• **Problem**: Leaving out every image, restate all the records word for word.
● ● ● ●
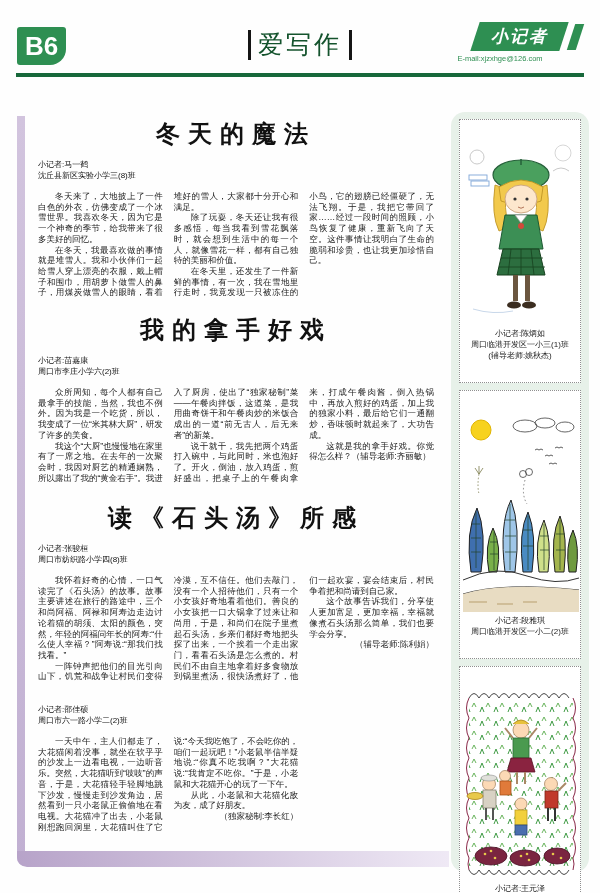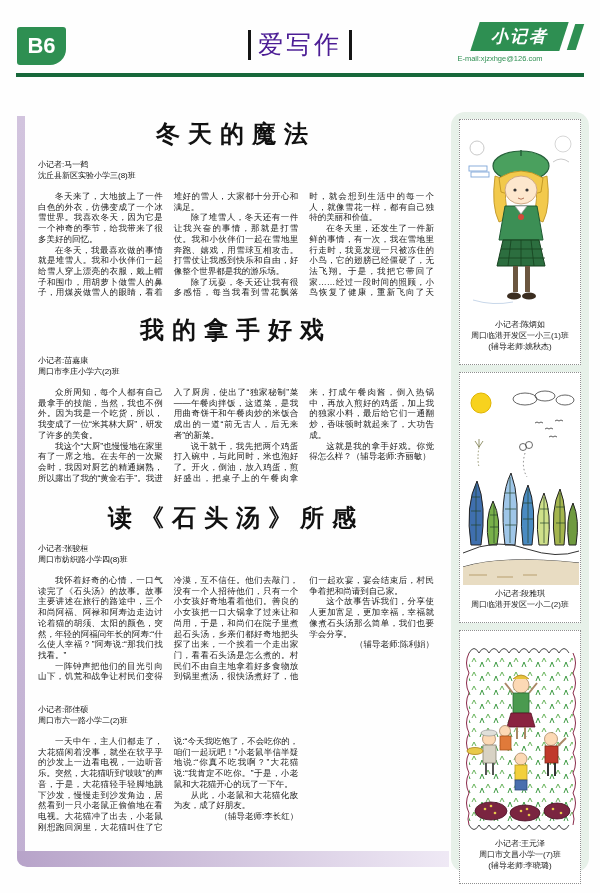--- a/index.html
+++ b/index.html
@@ -1,29 +1,29 @@
 <!DOCTYPE html>
 <html><head>
 <meta charset="utf-8">
 <style>
   html,body{margin:0;padding:0;background:#f2f2ef;}
   .page{position:relative;width:600px;height:893px;background:#fefefe;overflow:hidden;
         font-family:"Liberation Sans","DejaVu Sans",sans-serif;color:#1a1a1a;margin:0 auto;}
 
   
   .b6{position:absolute;left:17px;top:27px;width:49px;height:38px;background:#2e8f52;
-      border-radius:3px 3px 16px 3px;color:#fff;font-size:22px;font-weight:bold;
+      border-radius:3px 3px 16px 3px;color:#fff;font-size:26px;font-weight:bold;
       display:flex;align-items:center;justify-content:center;}
   .dateblock{position:absolute;left:60px;top:35px;width:140px;text-align:center;
       font-size:7.5px;line-height:11px;color:#2b2b2b;}
   .section{position:absolute;left:0;right:0;top:28px;display:flex;justify-content:center;
       align-items:center;gap:7px;pointer-events:none;}
   .vbar{width:3px;height:30px;background:#151515;}
   .section-text{font-size:25px;font-family:"Liberation Serif","DejaVu Serif",serif;
-      letter-spacing:3px;color:#4c1d95;}
+      letter-spacing:3px;color:#14532d;}
   .masthead{position:absolute;right:20px;top:22px;width:160px;}
   .mast-row{display:flex;align-items:center;justify-content:flex-end;gap:7px;}
   .mast-banner{background:#2e8f52;transform:skewX(-18deg);padding:3px 16px;}
   .mast-banner span{display:inline-block;transform:skewX(18deg);color:#fff;
       font-family:"Liberation Serif","DejaVu Serif",serif;font-style:italic;
       font-weight:bold;font-size:17px;letter-spacing:2px;}
   .mast-slash{width:9px;height:26px;background:#2e8f52;transform:skewX(-18deg);}
   .mast-email{font-size:7.5px;color:#2e8f52;margin-top:3px;text-align:center;}
   .header-rule{position:absolute;left:16px;width:568px;top:73px;height:4px;background:#17683a;}
 
@@ -41,21 +41,21 @@
   .article-byline{text-align:left;font-size:8px;line-height:11px;margin-top:9px;color:#111;}
   .article-body{margin-top:10px;column-count:3;column-gap:11px;column-fill:auto;
       overflow:hidden;text-align:justify;font-size:8.5px;line-height:10.7px;color:#222;}
   .article-body p{margin:0;text-indent:2em;}
   .article-body p.credit{text-indent:0;text-align:right;}
   .bh1{height:110px}.bh2{height:102px}.bh3{height:116px}.bh4{height:100px}
 
   
   .sidebar{position:absolute;left:451px;top:112px;width:138px;height:760px;
       background:#e7f1e9;border-radius:14px;padding:7px 8px;box-sizing:border-box;}
-  .art-card{background:#fff;border:1px dotted #8f8f8f;padding:12px 3px;margin-bottom:7px;
+  .art-card{background:#fff;border:1px dotted #8f8f8f;padding:21px 3px;margin-bottom:7px;
       text-align:center;}
   .art-card svg{display:block;margin:0 auto;}
   .cap{font-size:8px;line-height:11px;color:#1c1c1c;}
   .cap-author{margin-top:3px;}
 </style>
 </head>
 <body>
 
 <div class="page">
 
@@ -83,21 +83,20 @@
 
     <div class="article">
       <div class="article-title">冬天的魔法</div>
       <div class="article-byline">
         <div>小记者:马一鹤</div>
         <div>沈丘县新区实验小学三(8)班</div>
       </div>
       <div class="article-body bh1">
         <p>冬天来了，大地披上了一件白色的外衣，仿佛变成了一个冰雪世界。我喜欢冬天，因为它是一个神奇的季节，给我带来了很多美好的回忆。</p>
         <p>在冬天，我最喜欢做的事情就是堆雪人。我和小伙伴们一起给雪人穿上漂亮的衣服，戴上帽子和围巾，用胡萝卜做雪人的鼻子，用煤炭做雪人的眼睛，看着堆好的雪人，大家都十分开心和满足。</p>
-        <p>除了堆雪人，冬天还有一件让我兴奋的事情，那就是打雪仗。我和小伙伴们一起在雪地里奔跑、嬉戏，用雪球互相攻击。打雪仗让我感到快乐和自由，好像整个世界都是我的游乐场。</p>
         <p>除了玩耍，冬天还让我有很多感悟，每当我看到雪花飘落时，就会想到生活中的每一个人，就像雪花一样，都有自己独特的美丽和价值。</p>
         <p>在冬天里，还发生了一件新鲜的事情，有一次，我在雪地里行走时，我竟发现一只被冻住的小鸟，它的翅膀已经僵硬了，无法飞翔。于是，我把它带回了家……经过一段时间的照顾，小鸟恢复了健康，重新飞向了天空。这件事情让我明白了生命的脆弱和珍贵，也让我更加珍惜自己。</p>
 
       </div>
     </div>
 
     <div class="article">
       <div class="article-title">我的拿手好戏</div>
       <div class="article-byline">
         <div>小记者:苗嘉康</div>
@@ -126,21 +125,21 @@
     </div>
 
     <div class="article">
       <div class="article-byline">
         <div>小记者:邵佳硕</div>
         <div>周口市六一路小学二(2)班</div>
       </div>
       <div class="article-body bh4">
         <p>一天中午，主人们都走了，大花猫闲着没事，就坐在软乎乎的沙发上一边看电视，一边听音乐。突然，大花猫听到“吱吱”的声音，于是，大花猫轻手轻脚地跳下沙发，慢慢走到沙发角边，居然看到一只小老鼠正偷偷地在看电视。大花猫冲了出去，小老鼠刚想跑回洞里，大花猫叫住了它说:“今天我吃饱了，不会吃你的，咱们一起玩吧！”小老鼠半信半疑地说:“你真不吃我啊？”大花猫说:“我肯定不吃你。”于是，小老鼠和大花猫开心的玩了一下午。</p>
         <p>从此，小老鼠和大花猫化敌为友，成了好朋友。</p>
-        <p class="credit">（辅导老师:李长红）</p>
+        <p class="credit">（独家秘制:李长红）</p>
       </div>
     </div>
 
   </div>
 
   <div class="sidebar">
 
     <div class="art-card">
       <svg width="116" height="184" viewBox="0 0 116 184">
         <rect x="0" y="0" width="116" height="184" fill="#ffffff"></rect>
● ● ● ●
• **Output of the exercise**:
--- a/index.html
+++ b/index.html
@@ -1,29 +1,29 @@
 <!DOCTYPE html>
 <html><head>
 <meta charset="utf-8">
 <style>
   html,body{margin:0;padding:0;background:#f2f2ef;}
   .page{position:relative;width:600px;height:893px;background:#fefefe;overflow:hidden;
         font-family:"Liberation Sans","DejaVu Sans",sans-serif;color:#1a1a1a;margin:0 auto;}
 
   
   .b6{position:absolute;left:17px;top:27px;width:49px;height:38px;background:#2e8f52;
-      border-radius:3px 3px 16px 3px;color:#fff;font-size:22px;font-weight:bold;
+      border-radius:3px 3px 16px 3px;color:#fff;font-size:26px;font-weight:bold;
       display:flex;align-items:center;justify-content:center;}
   .dateblock{position:absolute;left:60px;top:35px;width:140px;text-align:center;
       font-size:7.5px;line-height:11px;color:#2b2b2b;}
   .section{position:absolute;left:0;right:0;top:28px;display:flex;justify-content:center;
       align-items:center;gap:7px;pointer-events:none;}
   .vbar{width:3px;height:30px;background:#151515;}
   .section-text{font-size:25px;font-family:"Liberation Serif","DejaVu Serif",serif;
-      letter-spacing:3px;color:#4c1d95;}
+      letter-spacing:3px;color:#14532d;}
   .masthead{position:absolute;right:20px;top:22px;width:160px;}
   .mast-row{display:flex;align-items:center;justify-content:flex-end;gap:7px;}
   .mast-banner{background:#2e8f52;transform:skewX(-18deg);padding:3px 16px;}
   .mast-banner span{display:inline-block;transform:skewX(18deg);color:#fff;
       font-family:"Liberation Serif","DejaVu Serif",serif;font-style:italic;
       font-weight:bold;font-size:17px;letter-spacing:2px;}
   .mast-slash{width:9px;height:26px;background:#2e8f52;transform:skewX(-18deg);}
   .mast-email{font-size:7.5px;color:#2e8f52;margin-top:3px;text-align:center;}
   .header-rule{position:absolute;left:16px;width:568px;top:73px;height:4px;background:#17683a;}
 
@@ -41,21 +41,21 @@
   .article-byline{text-align:left;font-size:8px;line-height:11px;margin-top:9px;color:#111;}
   .article-body{margin-top:10px;column-count:3;column-gap:11px;column-fill:auto;
       overflow:hidden;text-align:justify;font-size:8.5px;line-height:10.7px;color:#222;}
   .article-body p{margin:0;text-indent:2em;}
   .article-body p.credit{text-indent:0;text-align:right;}
   .bh1{height:110px}.bh2{height:102px}.bh3{height:116px}.bh4{height:100px}
 
   
   .sidebar{position:absolute;left:451px;top:112px;width:138px;height:760px;
       background:#e7f1e9;border-radius:14px;padding:7px 8px;box-sizing:border-box;}
-  .art-card{background:#fff;border:1px dotted #8f8f8f;padding:12px 3px;margin-bottom:7px;
+  .art-card{background:#fff;border:1px dotted #8f8f8f;padding:21px 3px;margin-bottom:7px;
       text-align:center;}
   .art-card svg{display:block;margin:0 auto;}
   .cap{font-size:8px;line-height:11px;color:#1c1c1c;}
   .cap-author{margin-top:3px;}
 </style>
 </head>
 <body>
 
 <div class="page">
 
@@ -83,21 +83,20 @@
 
     <div class="article">
       <div class="article-title">冬天的魔法</div>
       <div class="article-byline">
         <div>小记者:马一鹤</div>
         <div>沈丘县新区实验小学三(8)班</div>
       </div>
       <div class="article-body bh1">
         <p>冬天来了，大地披上了一件白色的外衣，仿佛变成了一个冰雪世界。我喜欢冬天，因为它是一个神奇的季节，给我带来了很多美好的回忆。</p>
         <p>在冬天，我最喜欢做的事情就是堆雪人。我和小伙伴们一起给雪人穿上漂亮的衣服，戴上帽子和围巾，用胡萝卜做雪人的鼻子，用煤炭做雪人的眼睛，看着堆好的雪人，大家都十分开心和满足。</p>
-        <p>除了堆雪人，冬天还有一件让我兴奋的事情，那就是打雪仗。我和小伙伴们一起在雪地里奔跑、嬉戏，用雪球互相攻击。打雪仗让我感到快乐和自由，好像整个世界都是我的游乐场。</p>
         <p>除了玩耍，冬天还让我有很多感悟，每当我看到雪花飘落时，就会想到生活中的每一个人，就像雪花一样，都有自己独特的美丽和价值。</p>
         <p>在冬天里，还发生了一件新鲜的事情，有一次，我在雪地里行走时，我竟发现一只被冻住的小鸟，它的翅膀已经僵硬了，无法飞翔。于是，我把它带回了家……经过一段时间的照顾，小鸟恢复了健康，重新飞向了天空。这件事情让我明白了生命的脆弱和珍贵，也让我更加珍惜自己。</p>
 
       </div>
     </div>
 
     <div class="article">
       <div class="article-title">我的拿手好戏</div>
       <div class="article-byline">
         <div>小记者:苗嘉康</div>
@@ -126,21 +125,21 @@
     </div>
 
     <div class="article">
       <div class="article-byline">
         <div>小记者:邵佳硕</div>
         <div>周口市六一路小学二(2)班</div>
       </div>
       <div class="article-body bh4">
         <p>一天中午，主人们都走了，大花猫闲着没事，就坐在软乎乎的沙发上一边看电视，一边听音乐。突然，大花猫听到“吱吱”的声音，于是，大花猫轻手轻脚地跳下沙发，慢慢走到沙发角边，居然看到一只小老鼠正偷偷地在看电视。大花猫冲了出去，小老鼠刚想跑回洞里，大花猫叫住了它说:“今天我吃饱了，不会吃你的，咱们一起玩吧！”小老鼠半信半疑地说:“你真不吃我啊？”大花猫说:“我肯定不吃你。”于是，小老鼠和大花猫开心的玩了一下午。</p>
         <p>从此，小老鼠和大花猫化敌为友，成了好朋友。</p>
-        <p class="credit">（辅导老师:李长红）</p>
+        <p class="credit">（独家秘制:李长红）</p>
       </div>
     </div>
 
   </div>
 
   <div class="sidebar">
 
     <div class="art-card">
       <svg width="116" height="184" viewBox="0 0 116 184">
         <rect x="0" y="0" width="116" height="184" fill="#ffffff"></rect>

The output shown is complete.